About

Supremica is a tool for formal verification and synthesis of discrete event control functions based on discrete event models of the uncontrolled plant and specifications of the desired closed-loop behavior. This approach has its roots in the Supervisory Control Theory, originally formulated by Ramadge and Wonham. The modeling framework in Supremica is based on finite automata extended with variables, guard conditions, and action functions. In order to handle large-scale systems of industrially interesting sizes, Supremica implements both compositional abstraction-based techniques, as well as binary decision diagram base methods. Since the modeling language and algorithms are generic these techniques are useful in many application areas including control functions implemented in hardware. Supremica has been used in a number of industrial research projects to synthesize control functions for industrial robots and flexible manufacturing systems.

Below are shown some experimental results taken from “A Framework for Compositional Synthesis of Modular Nonblocking Supervisors” by Mohajerani, Malik, Fabian. These experiments were all run on a standard desktop PC using a single 2.66 GHz CPU, and Supremica running under a JVM with 1 GB of memory.

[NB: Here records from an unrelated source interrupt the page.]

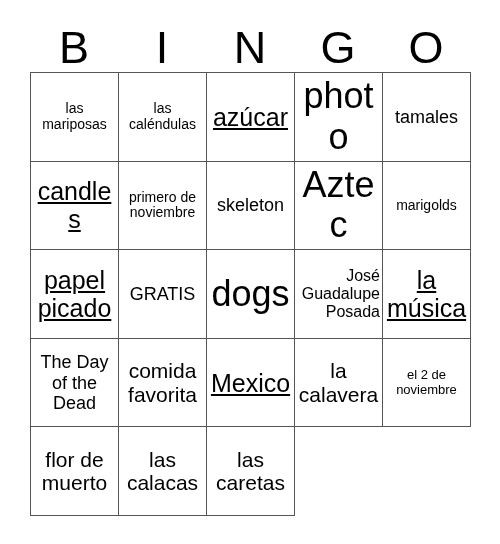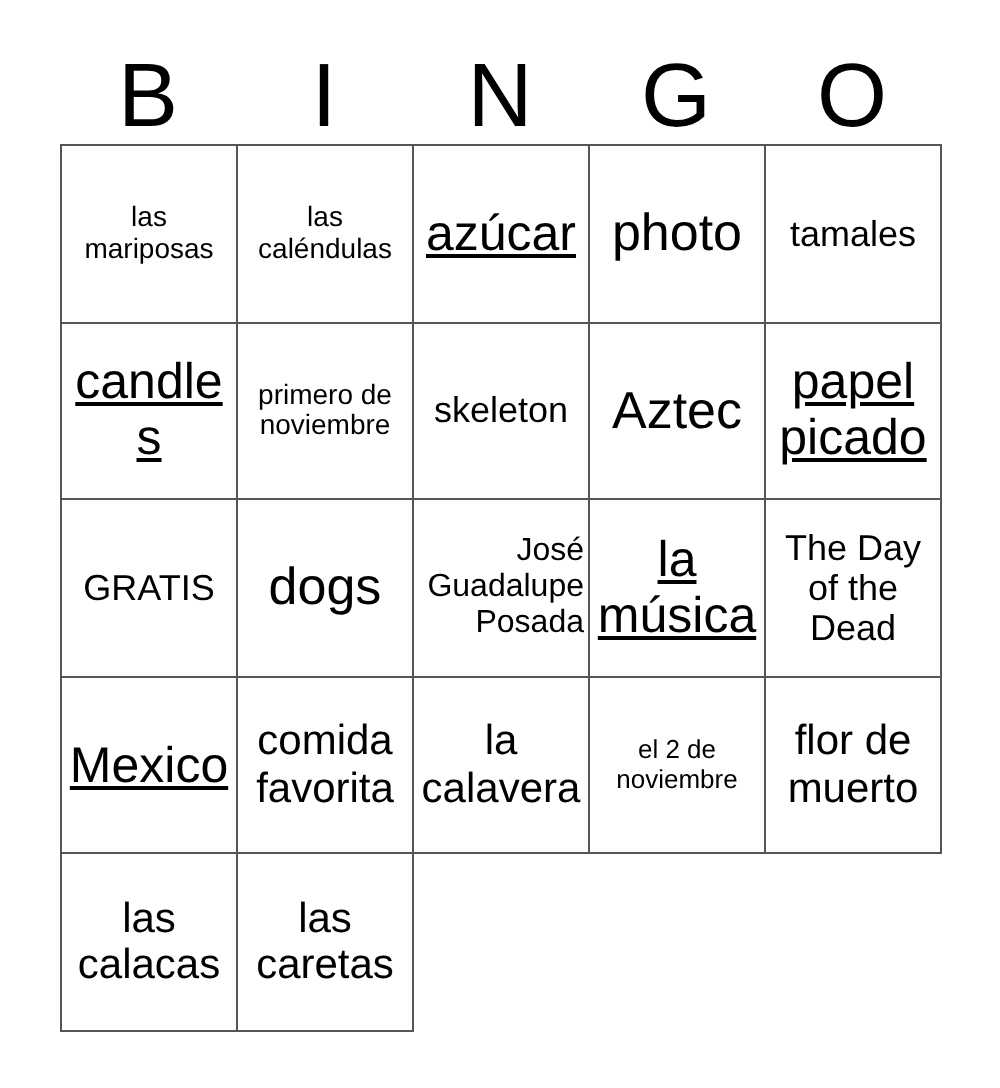--- a/index.html
+++ b/index.html
@@ -73,21 +73,21 @@
     background: #fff;
   }
   .cell-text {
     display: block;
     width: 100%;
     line-height: 1.12;
     word-wrap: break-word;
   }
 
   
-  .fs-xxl .cell-text { font-size: 26px; }
+  .fs-xxl .cell-text { font-size: 36px; }
   .fs-xl  .cell-text { font-size: 25px; text-decoration: underline; }
   .fs-lg  .cell-text { font-size: 21px; }
   .fs-md  .cell-text { font-size: 18px; }
   .fs-sm  .cell-text { font-size: 14px; text-align: center; }
   .fs-xs  .cell-text { font-size: 13px; }
   .fs-xxs .cell-text { font-size: 16px; text-align: right; }
 </style>
 </head>
 <body>
 
@@ -122,43 +122,46 @@
       </div>
       <div class="cell fs-sm">
         <span class="cell-text">primero de noviembre</span>
       </div>
       <div class="cell fs-md">
         <span class="cell-text">skeleton</span>
       </div>
       <div class="cell fs-xxl">
         <span class="cell-text">Aztec</span>
       </div>
+      <div class="cell fs-sm">
+        <span class="cell-text">marigolds</span>
+      </div>
       <div class="cell fs-xl">
         <span class="cell-text">papel picado</span>
       </div>
       <div class="cell fs-md">
         <span class="cell-text">GRATIS</span>
       </div>
       <div class="cell fs-xxl">
         <span class="cell-text">dogs</span>
       </div>
       <div class="cell fs-xxs">
         <span class="cell-text">José Guadalupe Posada</span>
       </div>
       <div class="cell fs-xl">
         <span class="cell-text">la música</span>
       </div>
       <div class="cell fs-md">
         <span class="cell-text">The Day of the Dead</span>
       </div>
+      <div class="cell fs-lg">
+        <span class="cell-text">comida favorita</span>
+      </div>
       <div class="cell fs-xl">
         <span class="cell-text">Mexico</span>
-      </div>
-      <div class="cell fs-lg">
-        <span class="cell-text">comida favorita</span>
       </div>
       <div class="cell fs-lg">
         <span class="cell-text">la calavera</span>
       </div>
       <div class="cell fs-xs">
         <span class="cell-text">el 2 de noviembre</span>
       </div>
       <div class="cell fs-lg">
         <span class="cell-text">flor de muerto</span>
       </div>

The test cases include the following complex industrial models and case studies, which are taken from different application areas such as manufacturing systems and automotive body electronics:
agv Automated guided vehicle coordination based on the Petri net model by Moody and Antsaklis. To make the example blocking in addition to uncontrollable, there is also a variant, agvb, with an additional zone added at the input station.
aip Automated manufacturing system of the Atelier Interetablissement de Productique by Brandin and Charbonnier.
fencaiwon09 Model of a production cell in a metal-processing plant from Feng, Cai and Wonham.
tbed Model of a toy railroad system based on the testbed described by Leduc. Two versions present different control objectives.
verriegel Models of the central locking system of a BMW car. There are two variants, a three-door model verriegel3, and a four-door model verriegel4. These models are derived from the KORSYS project.
6link Models of a cluster tool for wafer processing previously studied for synthesis by Su, van Schuppen and Rooda.
tline Parametrised model of a manufacturing transfer line from the lecture notes of Professor Wonham with different numbers of serially connected cells.

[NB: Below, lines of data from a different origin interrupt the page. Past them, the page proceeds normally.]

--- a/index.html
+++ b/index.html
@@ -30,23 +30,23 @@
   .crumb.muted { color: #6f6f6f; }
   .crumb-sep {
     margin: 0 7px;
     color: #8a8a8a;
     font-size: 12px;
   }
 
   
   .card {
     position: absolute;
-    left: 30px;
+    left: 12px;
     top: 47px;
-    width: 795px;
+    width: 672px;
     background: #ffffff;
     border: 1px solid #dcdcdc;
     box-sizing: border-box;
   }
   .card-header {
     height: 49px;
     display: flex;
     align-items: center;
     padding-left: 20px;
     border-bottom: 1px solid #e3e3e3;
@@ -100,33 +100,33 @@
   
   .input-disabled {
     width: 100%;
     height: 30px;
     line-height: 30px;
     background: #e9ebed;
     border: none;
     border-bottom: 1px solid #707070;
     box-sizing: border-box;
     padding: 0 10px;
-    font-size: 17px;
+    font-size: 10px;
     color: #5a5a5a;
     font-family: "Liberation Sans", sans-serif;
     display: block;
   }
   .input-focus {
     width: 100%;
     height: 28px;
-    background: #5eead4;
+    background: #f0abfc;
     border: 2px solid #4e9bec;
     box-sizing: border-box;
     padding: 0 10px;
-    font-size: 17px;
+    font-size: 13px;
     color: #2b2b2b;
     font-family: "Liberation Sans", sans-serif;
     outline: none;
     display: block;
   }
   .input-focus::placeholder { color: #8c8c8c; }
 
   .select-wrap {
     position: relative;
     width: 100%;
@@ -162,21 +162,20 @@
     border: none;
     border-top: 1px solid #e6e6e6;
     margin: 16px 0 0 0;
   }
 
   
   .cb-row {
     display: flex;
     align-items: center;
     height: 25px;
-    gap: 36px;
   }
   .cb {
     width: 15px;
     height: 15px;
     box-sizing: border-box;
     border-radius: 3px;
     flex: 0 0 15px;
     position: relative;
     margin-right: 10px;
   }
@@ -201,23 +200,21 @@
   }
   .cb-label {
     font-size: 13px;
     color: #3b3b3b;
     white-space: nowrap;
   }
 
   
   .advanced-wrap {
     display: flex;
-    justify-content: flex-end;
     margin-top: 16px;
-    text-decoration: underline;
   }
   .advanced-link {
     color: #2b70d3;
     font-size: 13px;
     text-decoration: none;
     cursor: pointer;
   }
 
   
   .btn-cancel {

In Table 1 above, for each model, the row holds the number of automata (Aut), the number of reachable states (Size), and whether the model is nonblocking (Nonb.) or controllable (Cont.). Next, the row holds the size of the largest synchronous composition encountered during abstraction (Peak States), the total runtime (Time), the total amount of memory used (Mem.), the number of modular supervisors computed (Num.), and the number of states of the largest supervisor automaton (Largest). The table furthermore shows the number of events replaced by renaming (Ren.) and the number of events removed by self-loop removal (SR), and finally the number of states removed by halfway synthesis (HS), bisimulation (Bis.), and weak synthesis observation equivalence (WSOE).

Of particular interest are the tline100 and tline1000 rows. These represent 100 and 1000, respectively serially connected models of the transfer line from the lecture notes of Professor Wonham. Even though the models have huge state-spaces, these models are highly structured and the compositional abstraction-based algorithm finds and exploits this structure without any prior knowledge or human intervention; for each model, it generates 201 and 2001 supervisors, respectively, each (except one in each case) of 79 states. This exploitation of the existing structure can be further seen in the graph below, which shows the runtimes and supervisor sizes for instances of the transfer line example with 100–1000 serially connected cells. Although the state-space for these models grows exponentially, the cells are identical and the practical complexity of the system is small. Even with no knowledge of the symmetry of the model, the compositional synthesis algorithm successfully computes modular supervisors for transfer lines with up to 1000 serially connected cells. The graph shows a linear relationship between the number of connected cells and the total number of supervisor states. Moreover, the relation between the number of cells and the execution time is quadratic. This behavior is due to the complexity of evaluating and choosing subsystems from growing lists. This experiment shows that the compositional synthesis algorithm automatically discovers that the cells are identical and produces identical supervisors accordingly.